Methods: : Pigmented heterozygous P23H rats were generated by breeding normal pigmented Long Evans (LE) rats with homozygous albino P23H rats (line 1 from Matt LaVail). Using detailed ERG tests, we studied various aspects of rod and cone responsiveness in LE (normal controls) and pigmented heterozygous P23H transgenic rats aged from P18 to P180.

Results: : While both rod– and cone–driven ERG responses increased in maximal b–wave amplitudes from P18 to P29, only cone–driven b–wave responses reached developmental maturity in P23H rats (by P29 compared with P21 in LE rats). Flicker fusions were also comparable at P29 (42 Hz). Although double flash–isolated rod–driven responses were already affected at P29 (a– and b–waves peaking to 203 and 564µV, compared with 610 and 998µV in LE rats), they could still be elicited at P180 (a– and b–wave maximal amplitudes of 60 and 211µV; i.e. 10% and 20% of normal values). Photopic responses revealed a slow deterioration after P29. By P180, maximal photopic b–wave amplitudes were still 50% of normal values and flicker fusion at 31Hz compared with 42Hz in normal controls.

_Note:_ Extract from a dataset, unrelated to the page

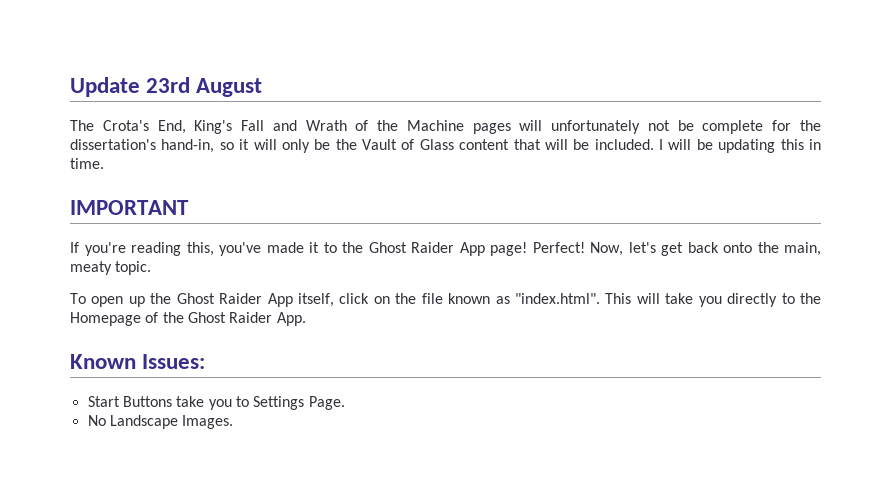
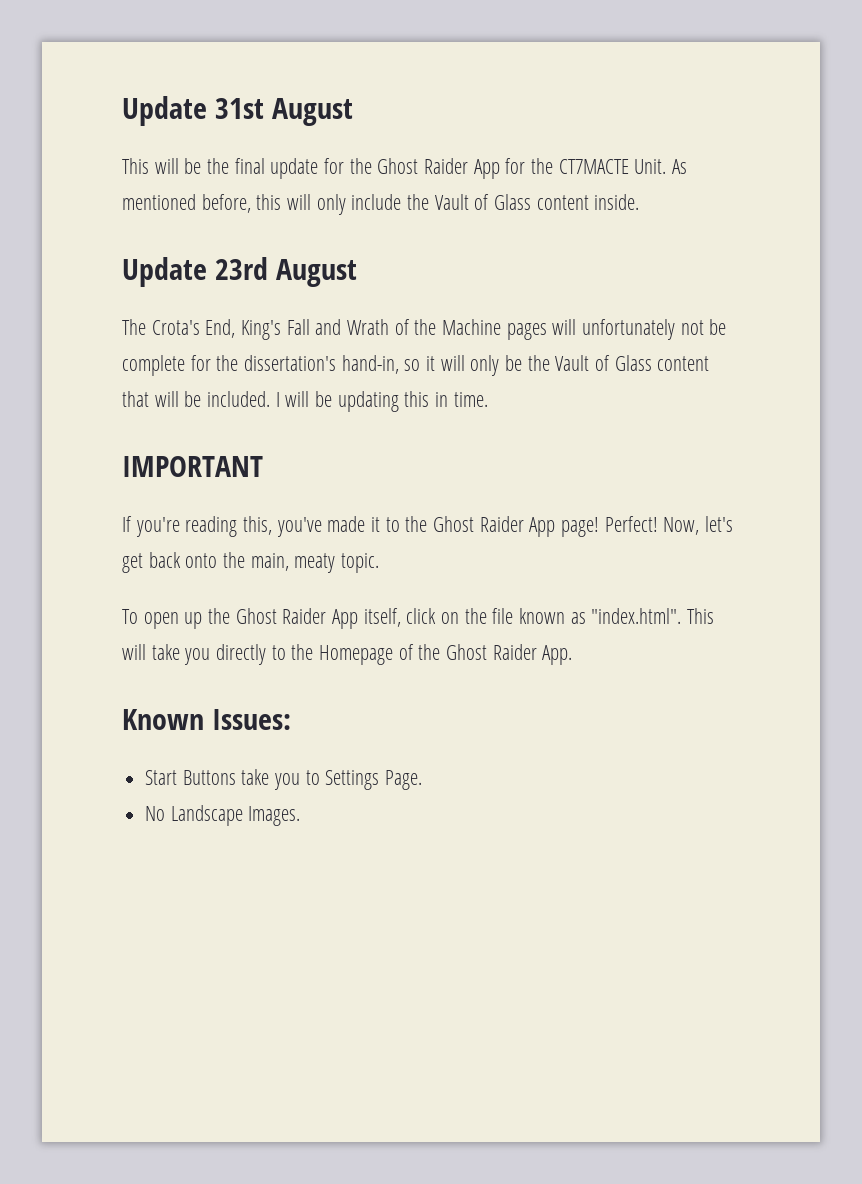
[70,77,140,97] Update -> [122,96,353,126] [122,158,688,179] [122,194,640,215] [122,257,207,287] Update 31st August // This will be the final update for the Ghost Raider App for the CT7MACTE Unit. As mentioned before, this will only include the Vault of Glass content inside. // Update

Conclusions: : Breeding of P23H rats on a pigmented background cone function allows cone function to reach developmental maturity levels as revealed by photopic a– and b–wave, and flicker amplitude and fusion. Taking into account that cone function is normal by P29 and deteriorates slowly over the next 6 months makes the pigmented P23H rat an ideal model to study therapies directed at preserving cone function.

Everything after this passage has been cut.